# Lily heather's birth story!!!!



## megangrohl

Well I can't sleep so I figured I might as well do this! :)

Saturday April 28th we got up at 6 am to go and be induced for 7 am. I was put on the NST machine to monitor Lilys heartbeat and movement to make sure all was still ok which it was great. 

At 8am my OB arrived to L&D and I was put into a laboring room and homes up to the IV for my GBS antibiotics since I was GBS positive. I was also hooked up to a bag of water to keep me hydrated. 

9am I was given an internal to check how much progress had happened after my sweep on 39+5. I was 1 cm dilated and 10% effaced at 39+5, 40+9 I was 2cm dilate and 25% effaced so there had been something happening although slow. I had lost my plug on my due date and bits of bloody show without going into acual labor so it goes to show you that not all women lose their show and go into labor right away. 

So anyways OB decides to put in a gel right then and there which really gets the contractions going really well. They start out being 20 mins apart lasting 30 seconds at the most, then down to 15 then 7 mins apart and before you knew it I was contracting every 1.5 to 2 minutes with them lasting 2 minutes long each time. Those ones were extremely painful. 

I was checked every hour to hour and a half and I was dilating 1 cm per hour on average. As of 9:45 am I believe i was 3cm dilated then at about 1pm my wate sac had ruptured from lily putting pressure. At 2pm I was at 4-5 cm and had my waters broken. She had pooped inside me so it was green and that freaked me out pretty good but apparently that happens alot in overdue babies and they just have to auction out their mouth and nose before they take their first breathe. 

After my water was broken everything went so fast. My contractions were coming right on top of each other so 3pm while I was at 5 cm I decided I wanted the epidural. It was finally 3:30 when I got it put in and taken effect. Man that was a godsend! It took every pain I had away. I told the anesthesiologist how I wanted to kiss him lol

I was 6 cm dilated as of 5:55 pm. This is where it took a turn and I didn't progress any further. I was having regular contractions that were strong enough but lily was just too big to fit into my pelvis that she couldn't dilate me any further. I got up to 80% effaced. 

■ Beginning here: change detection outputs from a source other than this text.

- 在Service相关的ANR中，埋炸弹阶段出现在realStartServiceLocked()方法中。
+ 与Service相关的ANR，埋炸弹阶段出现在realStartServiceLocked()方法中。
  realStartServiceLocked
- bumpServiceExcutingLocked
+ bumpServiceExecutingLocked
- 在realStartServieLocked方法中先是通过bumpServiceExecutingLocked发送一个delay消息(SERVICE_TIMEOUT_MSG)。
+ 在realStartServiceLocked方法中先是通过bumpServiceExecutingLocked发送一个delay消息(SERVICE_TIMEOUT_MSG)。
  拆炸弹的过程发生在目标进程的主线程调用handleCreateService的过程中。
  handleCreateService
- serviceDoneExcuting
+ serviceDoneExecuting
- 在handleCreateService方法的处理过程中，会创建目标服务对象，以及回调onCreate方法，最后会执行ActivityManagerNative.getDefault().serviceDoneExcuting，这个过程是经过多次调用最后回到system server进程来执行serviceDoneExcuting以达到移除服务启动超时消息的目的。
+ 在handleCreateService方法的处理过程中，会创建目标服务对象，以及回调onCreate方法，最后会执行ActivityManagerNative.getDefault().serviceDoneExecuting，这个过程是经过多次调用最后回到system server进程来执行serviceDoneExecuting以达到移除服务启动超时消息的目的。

That's when my OB decided that after 7 hours of being 6cm dilated with no progress - I was being prepped to go into to a c section delivery. Fine by me! I told hem to do whatever they had to do to get her out safe and sound. 

So at 12:00 (midnight) I get rolled into the OR and get my epidural topped up even higher. Everything is being prepped and there are about 7 other nurses plus my OB in the room to do the surgery. I ended up vomiting once but I think that was from nerves about finally meeting my daughter. 

7 minutes later lily heather was born. 12:51 am on Sunday April 29th. I don't have any pics I am able to upload just yet. When I'm home from the hospital I will upload a few. 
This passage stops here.